--- GIVEN ENTRIES Enclosed Below ---
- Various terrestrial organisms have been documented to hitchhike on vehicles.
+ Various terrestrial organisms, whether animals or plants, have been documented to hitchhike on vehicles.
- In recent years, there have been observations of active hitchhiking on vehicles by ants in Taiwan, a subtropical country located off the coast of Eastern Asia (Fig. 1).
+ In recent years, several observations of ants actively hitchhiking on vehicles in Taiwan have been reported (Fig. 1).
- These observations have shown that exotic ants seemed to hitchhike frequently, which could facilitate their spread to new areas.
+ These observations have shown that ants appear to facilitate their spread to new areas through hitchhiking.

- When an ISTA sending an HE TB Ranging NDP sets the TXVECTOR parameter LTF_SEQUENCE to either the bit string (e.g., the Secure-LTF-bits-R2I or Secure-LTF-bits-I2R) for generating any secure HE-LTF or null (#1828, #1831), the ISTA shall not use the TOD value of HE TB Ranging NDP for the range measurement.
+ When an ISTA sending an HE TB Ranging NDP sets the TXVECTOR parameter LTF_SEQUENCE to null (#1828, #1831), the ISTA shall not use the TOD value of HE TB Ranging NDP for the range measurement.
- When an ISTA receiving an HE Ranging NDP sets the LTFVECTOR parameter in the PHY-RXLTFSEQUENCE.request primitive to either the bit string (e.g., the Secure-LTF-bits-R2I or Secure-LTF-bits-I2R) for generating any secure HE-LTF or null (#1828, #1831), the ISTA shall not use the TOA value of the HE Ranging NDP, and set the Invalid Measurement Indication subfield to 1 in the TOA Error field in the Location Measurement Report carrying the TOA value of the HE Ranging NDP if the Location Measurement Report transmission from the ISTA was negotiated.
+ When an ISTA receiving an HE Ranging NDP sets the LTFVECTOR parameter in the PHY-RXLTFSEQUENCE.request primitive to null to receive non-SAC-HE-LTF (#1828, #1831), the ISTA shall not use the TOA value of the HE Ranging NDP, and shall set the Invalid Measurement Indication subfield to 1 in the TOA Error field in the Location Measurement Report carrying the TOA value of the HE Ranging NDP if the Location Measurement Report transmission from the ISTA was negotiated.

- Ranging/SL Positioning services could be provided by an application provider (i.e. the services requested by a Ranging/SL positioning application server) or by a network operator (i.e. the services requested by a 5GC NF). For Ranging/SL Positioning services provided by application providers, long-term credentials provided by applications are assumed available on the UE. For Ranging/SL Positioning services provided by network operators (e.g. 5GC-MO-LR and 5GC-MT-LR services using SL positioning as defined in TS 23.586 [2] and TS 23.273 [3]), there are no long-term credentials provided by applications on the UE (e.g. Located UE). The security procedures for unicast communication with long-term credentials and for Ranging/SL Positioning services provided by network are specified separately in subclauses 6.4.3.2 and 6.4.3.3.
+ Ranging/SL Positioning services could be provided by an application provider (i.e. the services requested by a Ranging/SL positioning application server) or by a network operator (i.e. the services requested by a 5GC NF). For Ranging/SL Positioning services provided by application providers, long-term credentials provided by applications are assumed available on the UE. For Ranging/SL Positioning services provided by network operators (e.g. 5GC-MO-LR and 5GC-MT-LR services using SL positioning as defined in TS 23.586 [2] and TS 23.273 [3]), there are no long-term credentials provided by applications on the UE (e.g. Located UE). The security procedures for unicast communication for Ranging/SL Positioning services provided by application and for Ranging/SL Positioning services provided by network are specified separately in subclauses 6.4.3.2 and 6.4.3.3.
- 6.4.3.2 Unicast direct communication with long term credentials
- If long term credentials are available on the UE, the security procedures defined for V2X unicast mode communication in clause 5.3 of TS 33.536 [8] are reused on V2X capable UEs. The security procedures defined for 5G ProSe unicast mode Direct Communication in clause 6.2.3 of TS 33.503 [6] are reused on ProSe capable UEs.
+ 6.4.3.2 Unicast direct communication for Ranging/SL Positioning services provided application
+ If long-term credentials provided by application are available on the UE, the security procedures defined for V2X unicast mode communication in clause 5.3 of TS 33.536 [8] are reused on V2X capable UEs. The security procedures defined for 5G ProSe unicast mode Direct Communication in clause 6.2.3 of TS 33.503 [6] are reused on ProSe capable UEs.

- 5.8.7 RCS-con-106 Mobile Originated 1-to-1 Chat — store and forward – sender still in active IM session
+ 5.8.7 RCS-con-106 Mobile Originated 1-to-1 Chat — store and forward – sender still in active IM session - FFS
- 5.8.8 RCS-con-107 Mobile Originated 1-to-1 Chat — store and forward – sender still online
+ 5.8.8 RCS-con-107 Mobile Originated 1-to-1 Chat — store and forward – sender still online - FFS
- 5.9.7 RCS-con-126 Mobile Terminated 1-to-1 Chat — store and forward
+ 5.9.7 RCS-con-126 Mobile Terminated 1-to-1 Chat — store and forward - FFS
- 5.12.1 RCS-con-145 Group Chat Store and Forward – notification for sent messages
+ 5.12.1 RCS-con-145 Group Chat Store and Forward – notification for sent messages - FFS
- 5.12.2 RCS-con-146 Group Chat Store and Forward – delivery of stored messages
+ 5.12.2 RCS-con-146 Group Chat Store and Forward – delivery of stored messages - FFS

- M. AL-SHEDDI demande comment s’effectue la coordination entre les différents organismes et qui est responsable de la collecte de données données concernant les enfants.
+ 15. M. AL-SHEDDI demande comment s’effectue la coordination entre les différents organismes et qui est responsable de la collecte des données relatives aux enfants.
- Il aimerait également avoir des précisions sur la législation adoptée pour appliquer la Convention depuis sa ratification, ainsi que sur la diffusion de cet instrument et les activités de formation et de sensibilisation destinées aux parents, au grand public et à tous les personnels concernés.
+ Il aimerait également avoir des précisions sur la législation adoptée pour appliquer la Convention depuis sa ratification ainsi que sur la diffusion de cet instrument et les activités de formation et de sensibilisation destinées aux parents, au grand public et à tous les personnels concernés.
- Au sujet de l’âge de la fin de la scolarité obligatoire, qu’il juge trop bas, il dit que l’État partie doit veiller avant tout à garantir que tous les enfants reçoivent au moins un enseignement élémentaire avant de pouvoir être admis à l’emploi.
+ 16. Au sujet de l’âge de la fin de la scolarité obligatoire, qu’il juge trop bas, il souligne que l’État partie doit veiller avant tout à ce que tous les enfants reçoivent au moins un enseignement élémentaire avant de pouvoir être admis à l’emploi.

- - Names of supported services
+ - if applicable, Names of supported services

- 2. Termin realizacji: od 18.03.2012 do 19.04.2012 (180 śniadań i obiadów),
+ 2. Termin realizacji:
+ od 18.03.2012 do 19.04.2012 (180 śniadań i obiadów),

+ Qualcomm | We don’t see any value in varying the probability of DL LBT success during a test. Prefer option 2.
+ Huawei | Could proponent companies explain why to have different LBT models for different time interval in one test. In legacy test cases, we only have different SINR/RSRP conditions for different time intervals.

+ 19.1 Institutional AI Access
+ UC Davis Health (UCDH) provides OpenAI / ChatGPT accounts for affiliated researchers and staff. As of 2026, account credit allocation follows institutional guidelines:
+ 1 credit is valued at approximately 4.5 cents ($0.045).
--- End of Enclosed GIVEN ENTRIES ---
=== THE TASK ===
Exactly reproduce the lines that run from the line with "different time intervals." through the last line of the records, inclusive.

=== ANSWER BELOW ===
+ Huawei | Could proponent companies explain why to have different LBT models for different time interval in one test. In legacy test cases, we only have different SINR/RSRP conditions for different time intervals.

+ 19.1 Institutional AI Access
+ UC Davis Health (UCDH) provides OpenAI / ChatGPT accounts for affiliated researchers and staff. As of 2026, account credit allocation follows institutional guidelines:
+ 1 credit is valued at approximately 4.5 cents ($0.045).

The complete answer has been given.